• [Exercise inputs]:
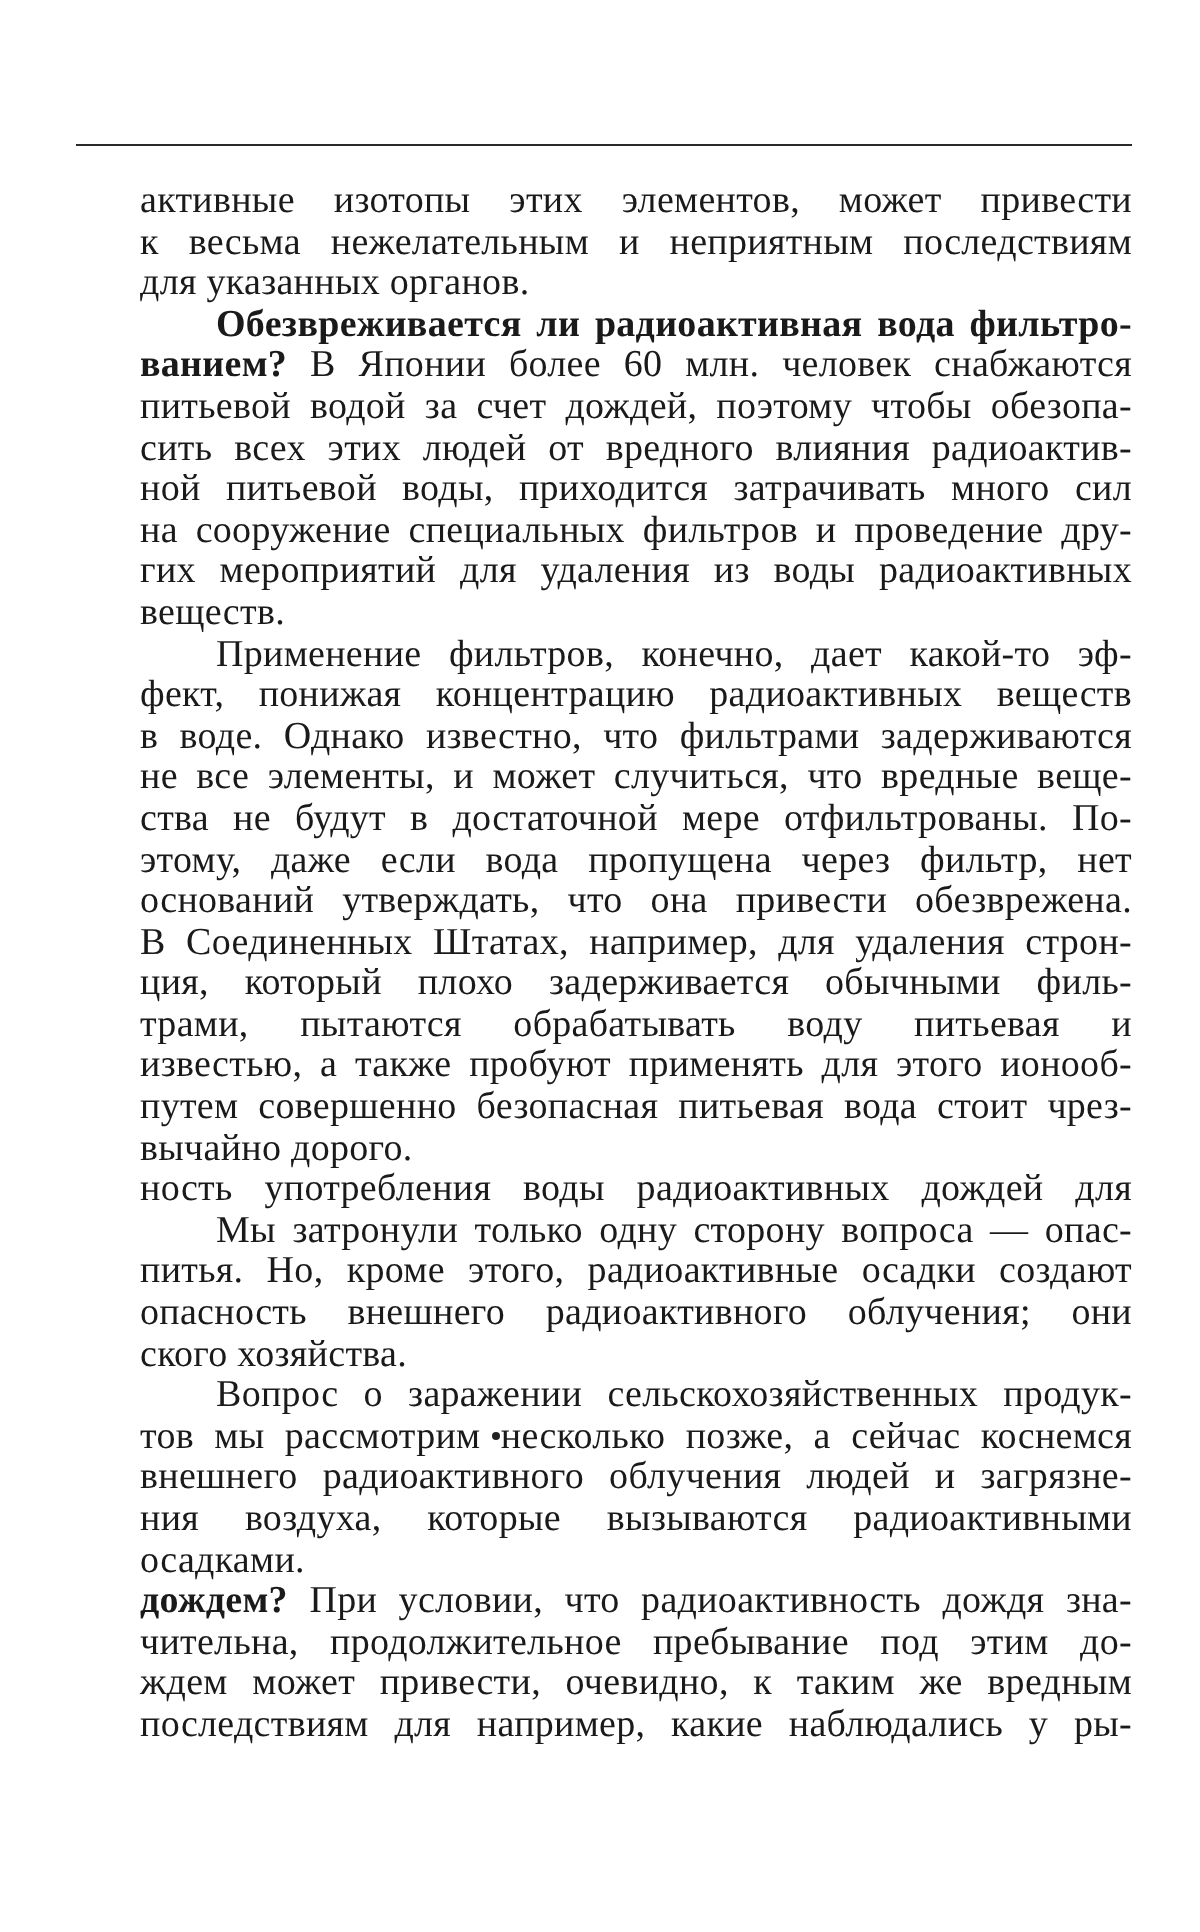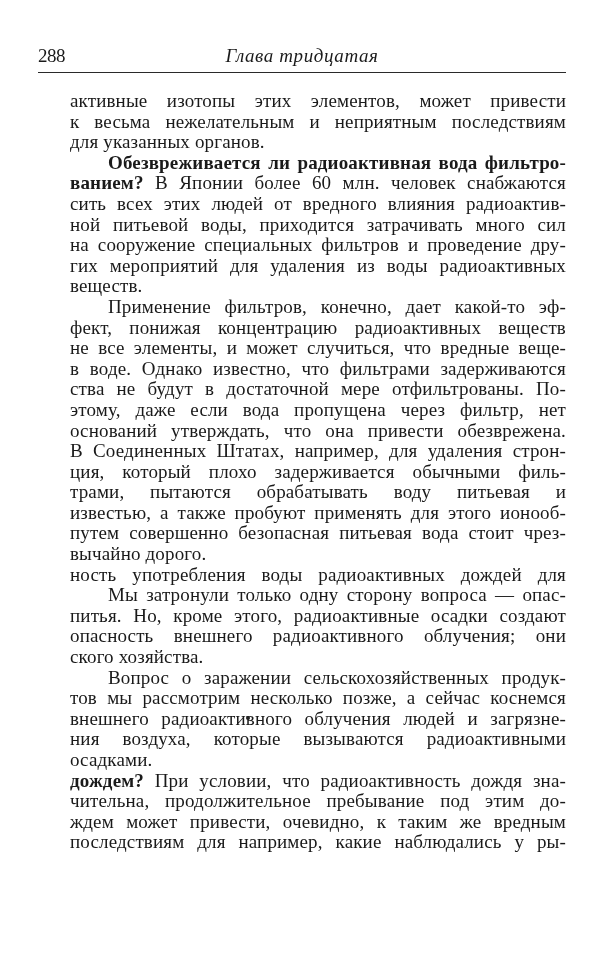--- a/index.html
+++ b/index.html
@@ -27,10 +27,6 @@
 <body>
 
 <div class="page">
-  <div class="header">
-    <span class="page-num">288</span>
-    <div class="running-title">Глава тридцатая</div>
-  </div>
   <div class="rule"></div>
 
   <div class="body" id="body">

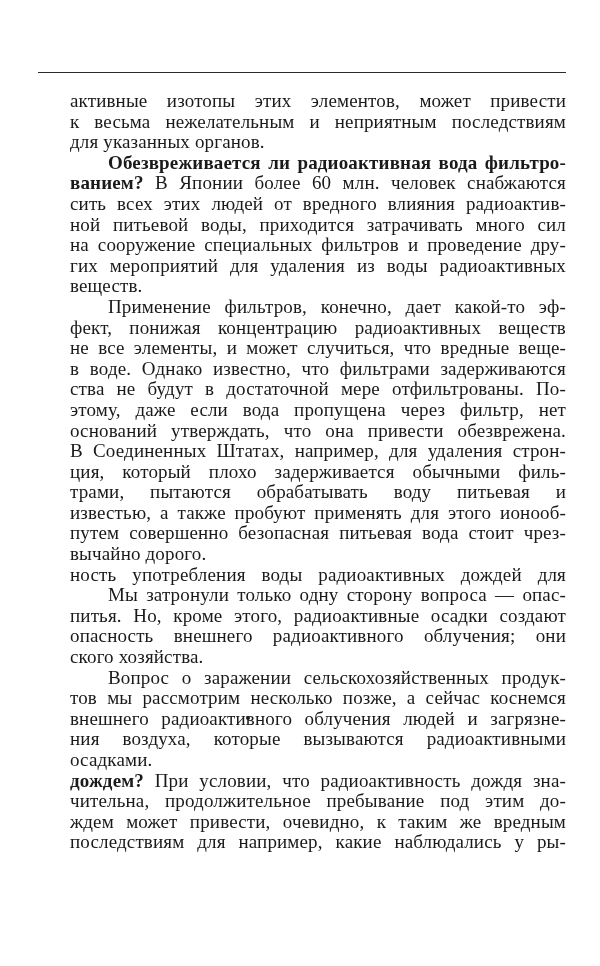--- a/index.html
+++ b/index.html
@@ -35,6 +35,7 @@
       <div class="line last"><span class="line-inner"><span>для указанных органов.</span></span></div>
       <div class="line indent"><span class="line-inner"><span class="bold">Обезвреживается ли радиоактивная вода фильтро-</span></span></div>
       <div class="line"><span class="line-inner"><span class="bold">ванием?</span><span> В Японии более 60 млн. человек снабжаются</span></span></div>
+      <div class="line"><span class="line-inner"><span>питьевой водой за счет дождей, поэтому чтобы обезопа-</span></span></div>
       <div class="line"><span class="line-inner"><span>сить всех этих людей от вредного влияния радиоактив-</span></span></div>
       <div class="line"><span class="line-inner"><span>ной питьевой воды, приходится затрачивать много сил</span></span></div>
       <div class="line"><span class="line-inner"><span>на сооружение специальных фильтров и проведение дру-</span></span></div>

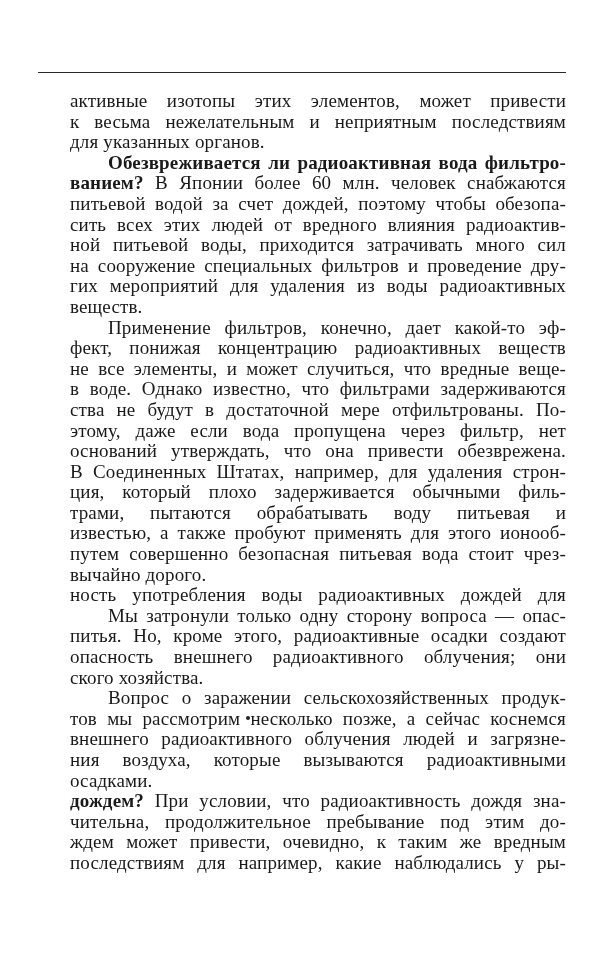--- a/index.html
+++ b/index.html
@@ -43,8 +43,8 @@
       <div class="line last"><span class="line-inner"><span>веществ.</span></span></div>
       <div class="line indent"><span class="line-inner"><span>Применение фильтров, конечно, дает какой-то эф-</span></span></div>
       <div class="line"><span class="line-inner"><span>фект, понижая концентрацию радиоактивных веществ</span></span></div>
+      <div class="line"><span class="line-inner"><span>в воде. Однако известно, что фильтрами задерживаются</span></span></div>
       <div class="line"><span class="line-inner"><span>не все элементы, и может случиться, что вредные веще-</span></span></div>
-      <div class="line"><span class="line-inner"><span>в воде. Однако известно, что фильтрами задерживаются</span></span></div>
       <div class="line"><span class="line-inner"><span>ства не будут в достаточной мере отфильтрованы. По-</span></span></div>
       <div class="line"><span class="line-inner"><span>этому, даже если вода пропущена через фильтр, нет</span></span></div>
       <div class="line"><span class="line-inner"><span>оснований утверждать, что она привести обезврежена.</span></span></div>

...

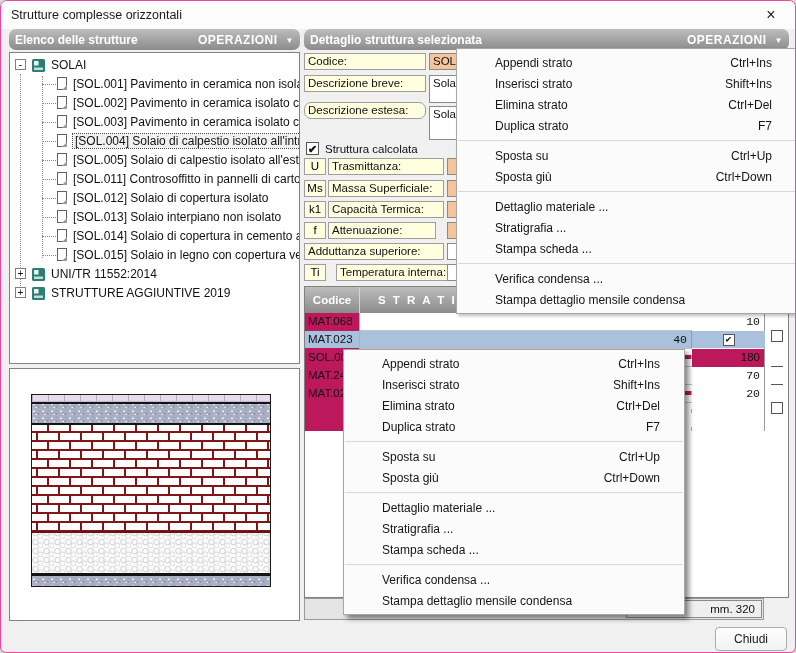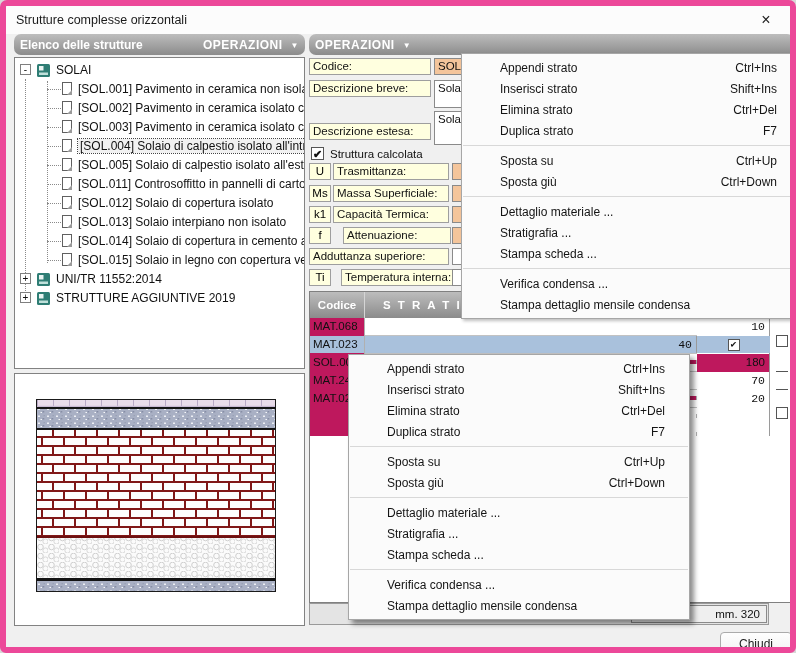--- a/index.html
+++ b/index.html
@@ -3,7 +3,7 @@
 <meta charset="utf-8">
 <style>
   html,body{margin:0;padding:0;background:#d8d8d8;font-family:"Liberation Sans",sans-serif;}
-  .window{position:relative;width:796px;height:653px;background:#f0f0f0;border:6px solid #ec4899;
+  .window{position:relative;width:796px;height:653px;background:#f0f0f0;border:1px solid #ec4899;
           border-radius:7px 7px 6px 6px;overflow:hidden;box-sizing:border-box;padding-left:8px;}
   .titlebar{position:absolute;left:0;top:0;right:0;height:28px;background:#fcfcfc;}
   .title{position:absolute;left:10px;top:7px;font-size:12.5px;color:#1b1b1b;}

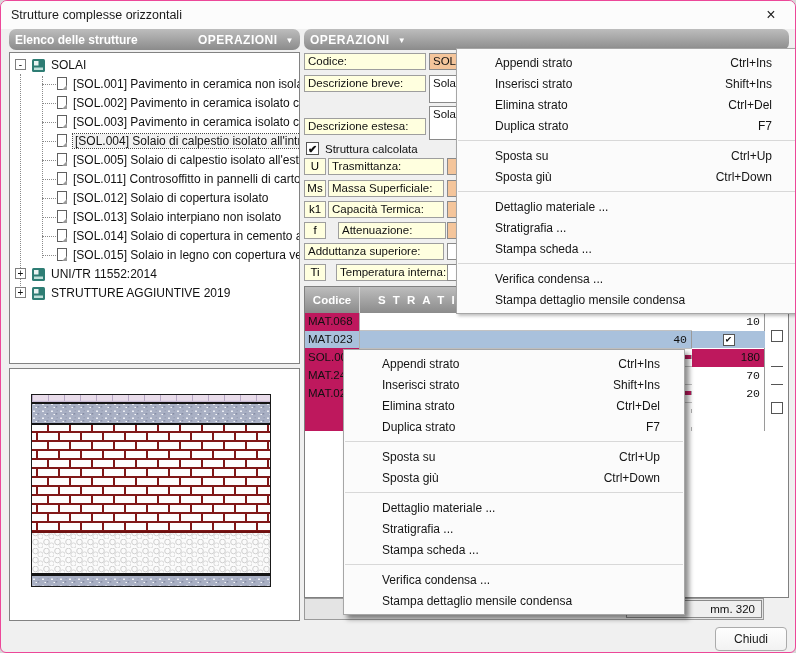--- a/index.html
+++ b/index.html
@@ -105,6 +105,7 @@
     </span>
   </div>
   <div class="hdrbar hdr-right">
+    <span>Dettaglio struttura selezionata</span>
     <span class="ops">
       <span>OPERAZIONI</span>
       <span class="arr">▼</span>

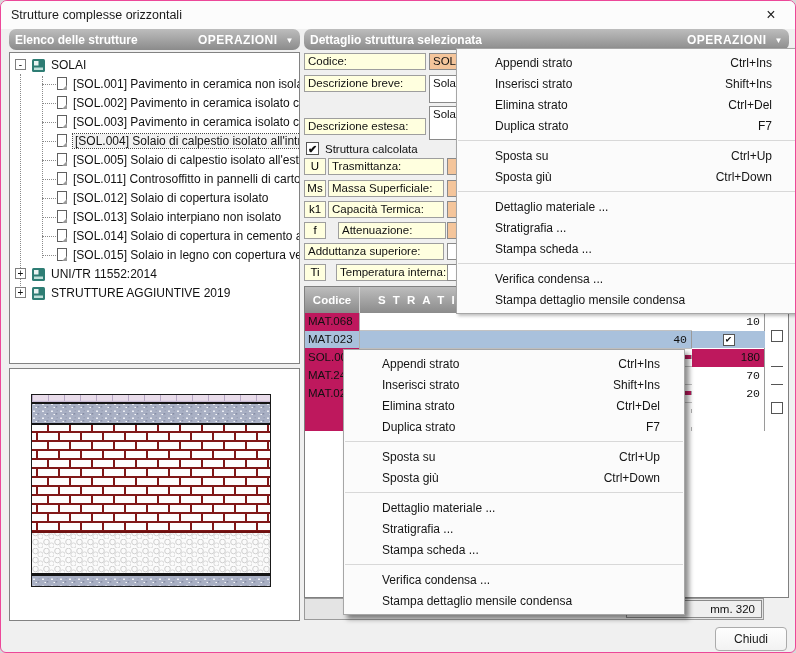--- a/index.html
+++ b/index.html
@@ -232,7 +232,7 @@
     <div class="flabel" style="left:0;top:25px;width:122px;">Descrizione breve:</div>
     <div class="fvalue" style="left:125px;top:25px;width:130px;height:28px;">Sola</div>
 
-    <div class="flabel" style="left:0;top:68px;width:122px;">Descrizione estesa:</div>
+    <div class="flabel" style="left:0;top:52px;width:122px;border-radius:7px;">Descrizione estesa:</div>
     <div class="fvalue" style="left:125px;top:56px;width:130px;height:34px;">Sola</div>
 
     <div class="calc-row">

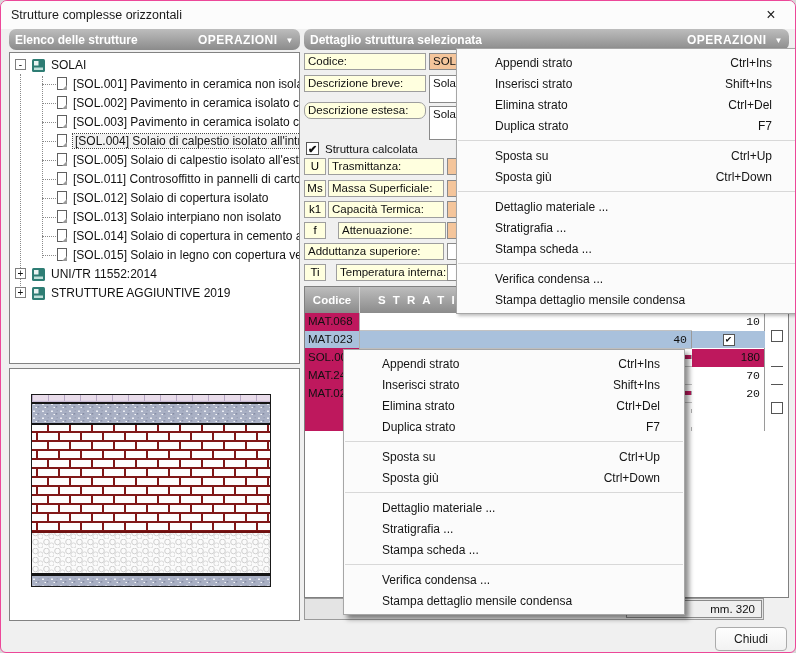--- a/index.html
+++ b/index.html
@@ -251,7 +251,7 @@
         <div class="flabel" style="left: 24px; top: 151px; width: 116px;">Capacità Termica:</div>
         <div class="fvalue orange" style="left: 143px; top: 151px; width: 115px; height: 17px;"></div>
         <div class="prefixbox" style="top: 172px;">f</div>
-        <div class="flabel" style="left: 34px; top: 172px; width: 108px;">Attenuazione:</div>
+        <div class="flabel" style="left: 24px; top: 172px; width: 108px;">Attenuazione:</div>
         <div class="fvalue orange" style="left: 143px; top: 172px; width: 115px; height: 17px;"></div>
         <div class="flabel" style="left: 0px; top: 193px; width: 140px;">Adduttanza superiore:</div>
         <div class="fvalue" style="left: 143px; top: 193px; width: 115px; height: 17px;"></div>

==

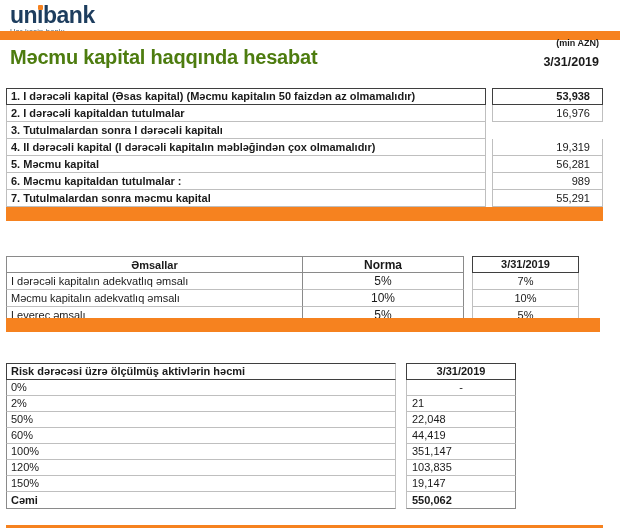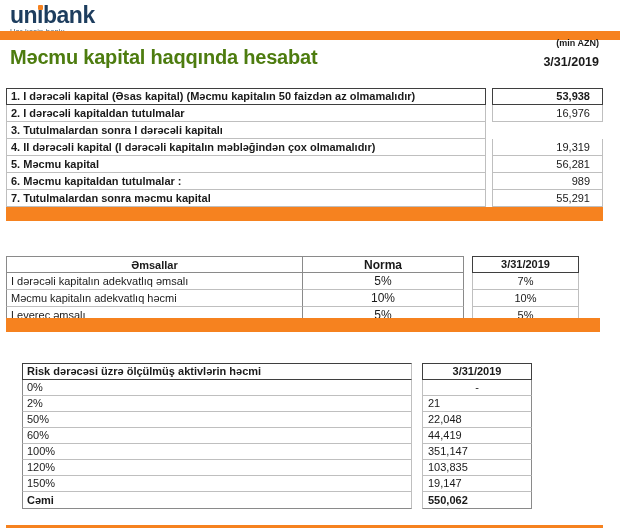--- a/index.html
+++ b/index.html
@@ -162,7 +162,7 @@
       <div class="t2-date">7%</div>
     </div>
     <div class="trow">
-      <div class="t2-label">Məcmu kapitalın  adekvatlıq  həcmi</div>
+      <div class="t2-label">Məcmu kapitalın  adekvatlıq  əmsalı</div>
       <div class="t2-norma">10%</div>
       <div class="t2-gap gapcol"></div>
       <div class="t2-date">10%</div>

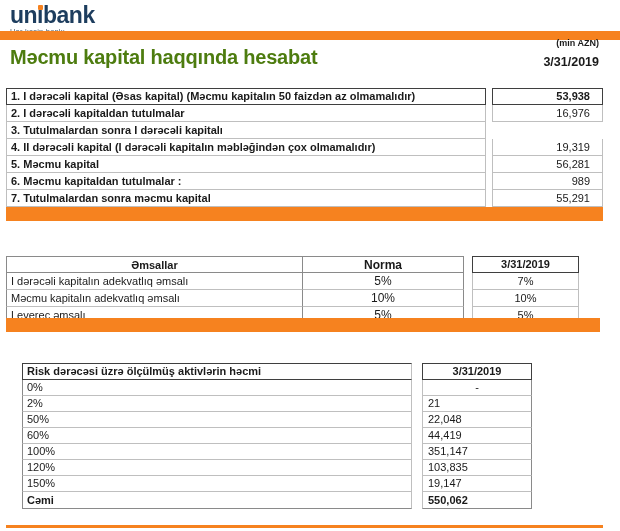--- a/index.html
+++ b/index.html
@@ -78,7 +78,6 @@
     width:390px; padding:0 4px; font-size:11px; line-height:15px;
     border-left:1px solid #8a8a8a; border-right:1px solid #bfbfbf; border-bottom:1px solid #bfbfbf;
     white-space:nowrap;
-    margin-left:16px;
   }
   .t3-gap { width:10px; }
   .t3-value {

• [Task instructions]: Where the listing above has a line with "концентрацию радиоактивных веществ</span></span></div>", start there, and output every line exactly through the line with "она привести обезврежена.</span></span></div>", which is also included.

• [Answer for the task]:
       <div class="line"><span class="line-inner"><span>фект, понижая концентрацию радиоактивных веществ</span></span></div>
+      <div class="line"><span class="line-inner"><span>в воде. Однако известно, что фильтрами задерживаются</span></span></div>
       <div class="line"><span class="line-inner"><span>не все элементы, и может случиться, что вредные веще-</span></span></div>
-      <div class="line"><span class="line-inner"><span>в воде. Однако известно, что фильтрами задерживаются</span></span></div>
       <div class="line"><span class="line-inner"><span>ства не будут в достаточной мере отфильтрованы. По-</span></span></div>
       <div class="line"><span class="line-inner"><span>этому, даже если вода пропущена через фильтр, нет</span></span></div>
       <div class="line"><span class="line-inner"><span>оснований утверждать, что она привести обезврежена.</span></span></div>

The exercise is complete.